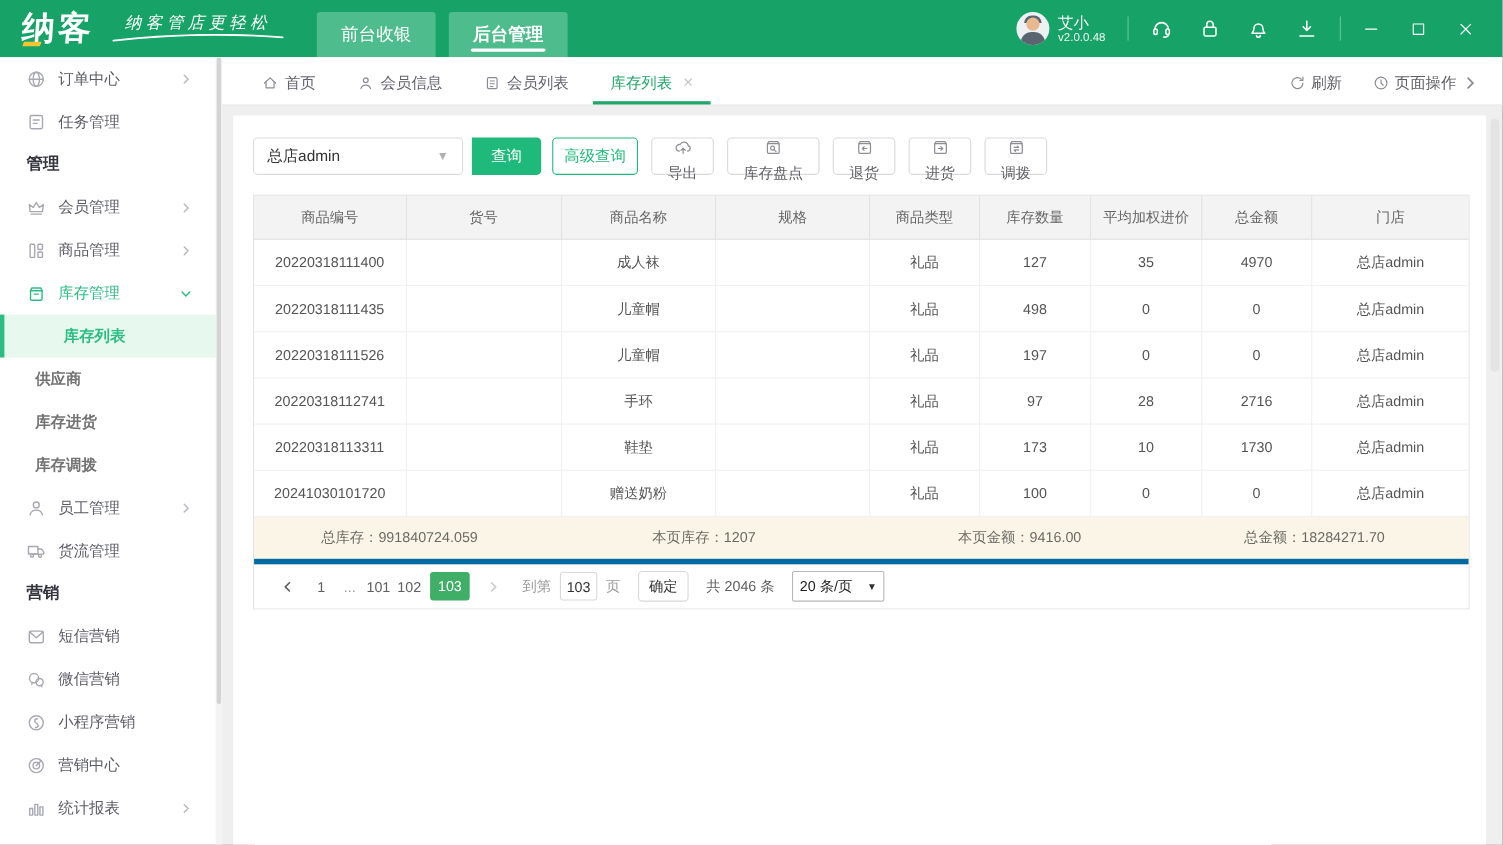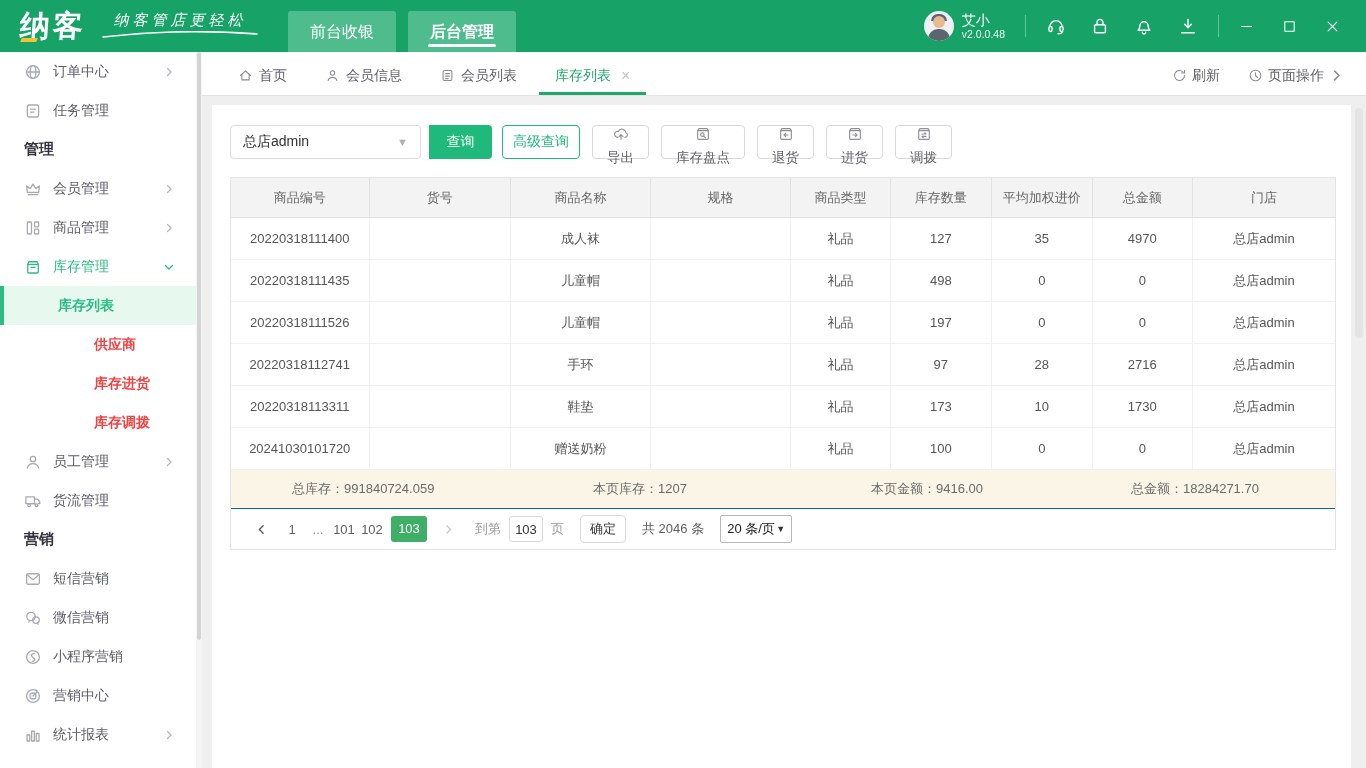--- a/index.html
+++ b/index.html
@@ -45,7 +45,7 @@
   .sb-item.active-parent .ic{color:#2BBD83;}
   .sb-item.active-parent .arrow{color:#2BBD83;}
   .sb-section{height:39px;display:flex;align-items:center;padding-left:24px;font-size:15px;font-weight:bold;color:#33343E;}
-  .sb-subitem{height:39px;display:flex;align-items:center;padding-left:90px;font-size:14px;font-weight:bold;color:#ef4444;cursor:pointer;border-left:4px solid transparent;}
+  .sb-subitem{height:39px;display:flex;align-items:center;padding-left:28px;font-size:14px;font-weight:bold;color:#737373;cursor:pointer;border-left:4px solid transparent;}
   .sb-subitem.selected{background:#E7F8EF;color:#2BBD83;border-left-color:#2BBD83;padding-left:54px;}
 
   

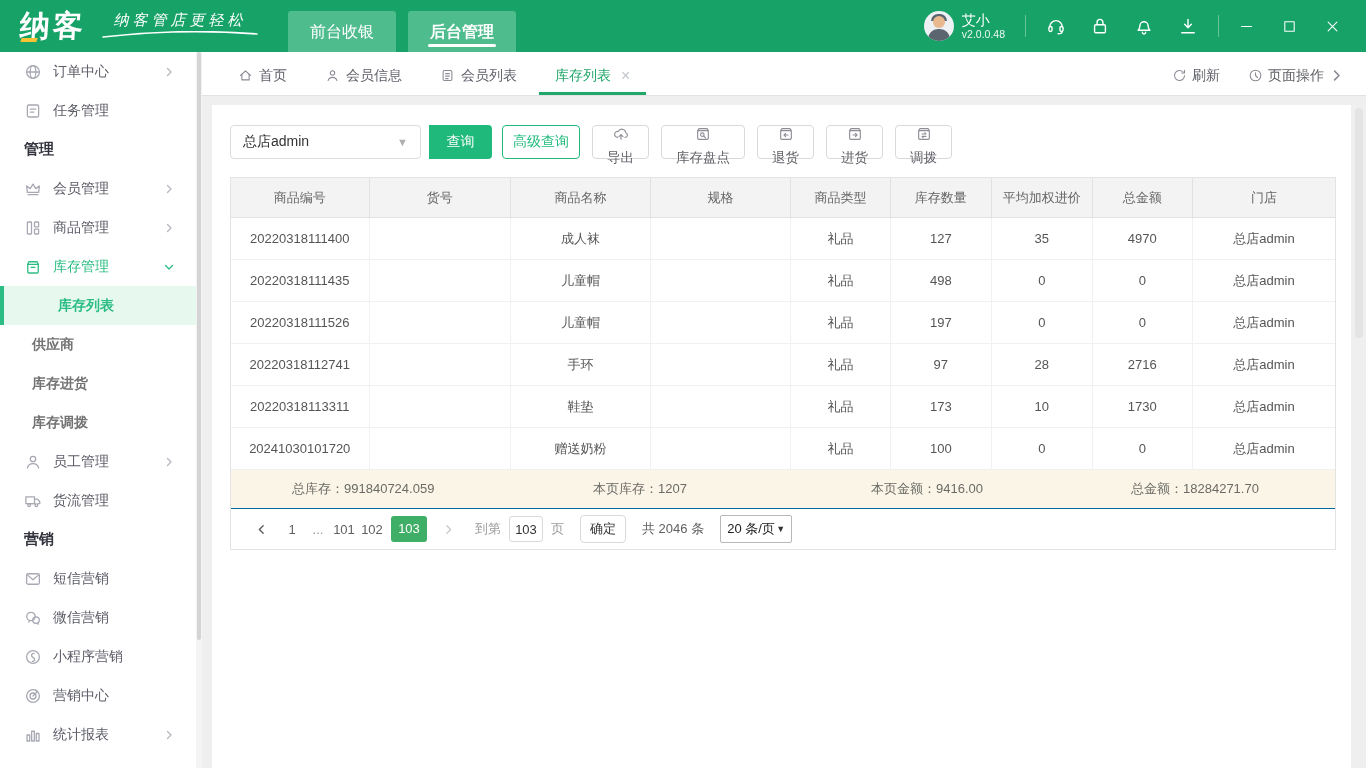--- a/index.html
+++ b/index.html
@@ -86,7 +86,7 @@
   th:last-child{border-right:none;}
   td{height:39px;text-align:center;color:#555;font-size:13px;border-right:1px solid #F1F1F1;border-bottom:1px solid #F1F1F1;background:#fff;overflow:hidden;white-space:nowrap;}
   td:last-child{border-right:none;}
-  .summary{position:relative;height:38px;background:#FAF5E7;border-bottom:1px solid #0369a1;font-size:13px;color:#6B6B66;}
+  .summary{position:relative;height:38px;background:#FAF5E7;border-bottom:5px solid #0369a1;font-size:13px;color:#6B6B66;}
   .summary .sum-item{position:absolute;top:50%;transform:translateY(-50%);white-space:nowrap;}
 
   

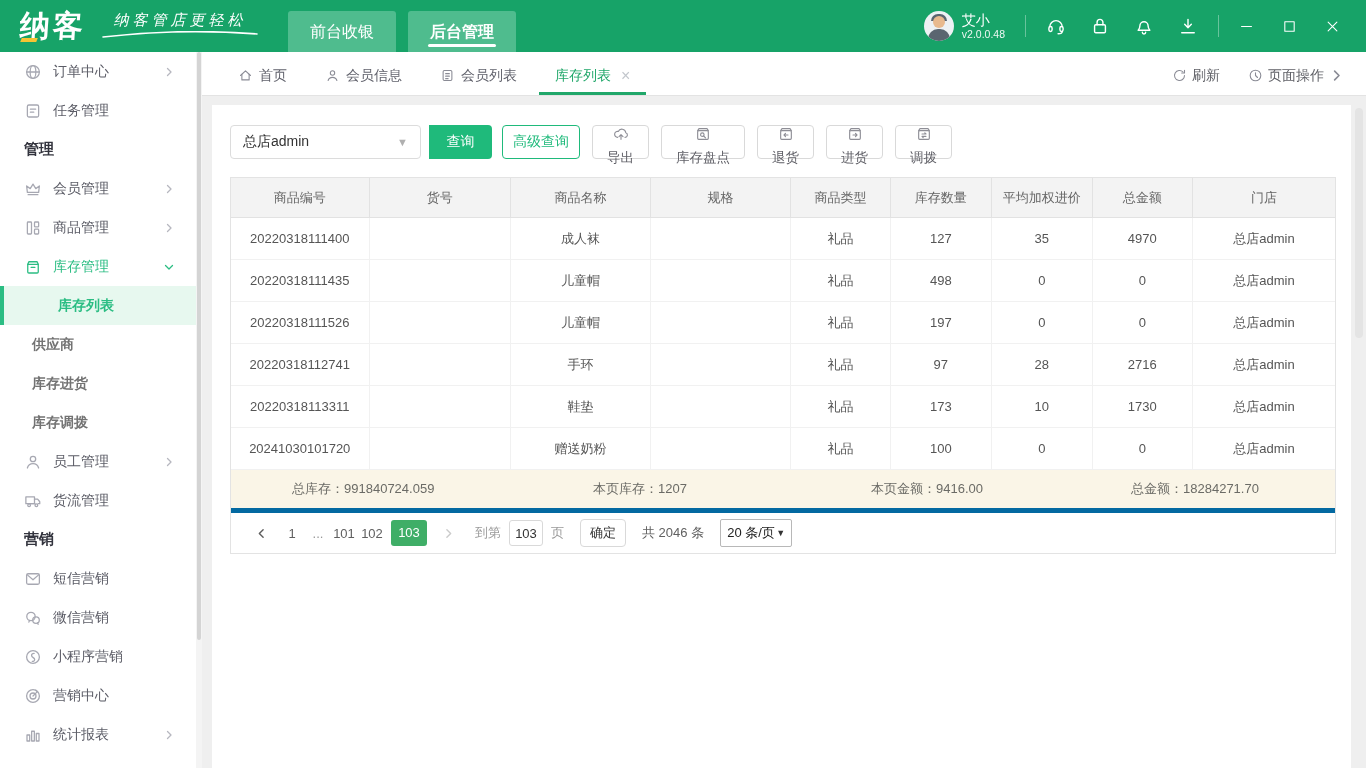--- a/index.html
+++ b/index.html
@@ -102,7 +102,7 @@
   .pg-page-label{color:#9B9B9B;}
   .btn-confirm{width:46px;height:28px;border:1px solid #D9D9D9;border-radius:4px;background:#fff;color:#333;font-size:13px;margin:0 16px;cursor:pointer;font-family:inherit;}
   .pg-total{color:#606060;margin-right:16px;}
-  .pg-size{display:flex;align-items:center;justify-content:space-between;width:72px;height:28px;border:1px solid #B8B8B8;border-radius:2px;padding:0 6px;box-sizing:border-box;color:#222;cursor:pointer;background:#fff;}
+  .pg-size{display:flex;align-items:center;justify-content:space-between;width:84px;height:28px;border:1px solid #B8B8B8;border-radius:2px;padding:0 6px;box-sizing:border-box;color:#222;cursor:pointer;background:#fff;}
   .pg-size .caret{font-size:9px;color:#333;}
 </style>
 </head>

========================

Exercise goal >>
Identify and extract each line of the listing that contains "transparent".

Solution to the exercise >>
-  .sb-subitem{height:39px;display:flex;align-items:center;padding-left:90px;font-size:14px;font-weight:bold;color:#ef4444;cursor:pointer;border-left:4px solid transparent;}
+  .sb-subitem{height:39px;display:flex;align-items:center;padding-left:28px;font-size:14px;font-weight:bold;color:#737373;cursor:pointer;border-left:4px solid transparent;}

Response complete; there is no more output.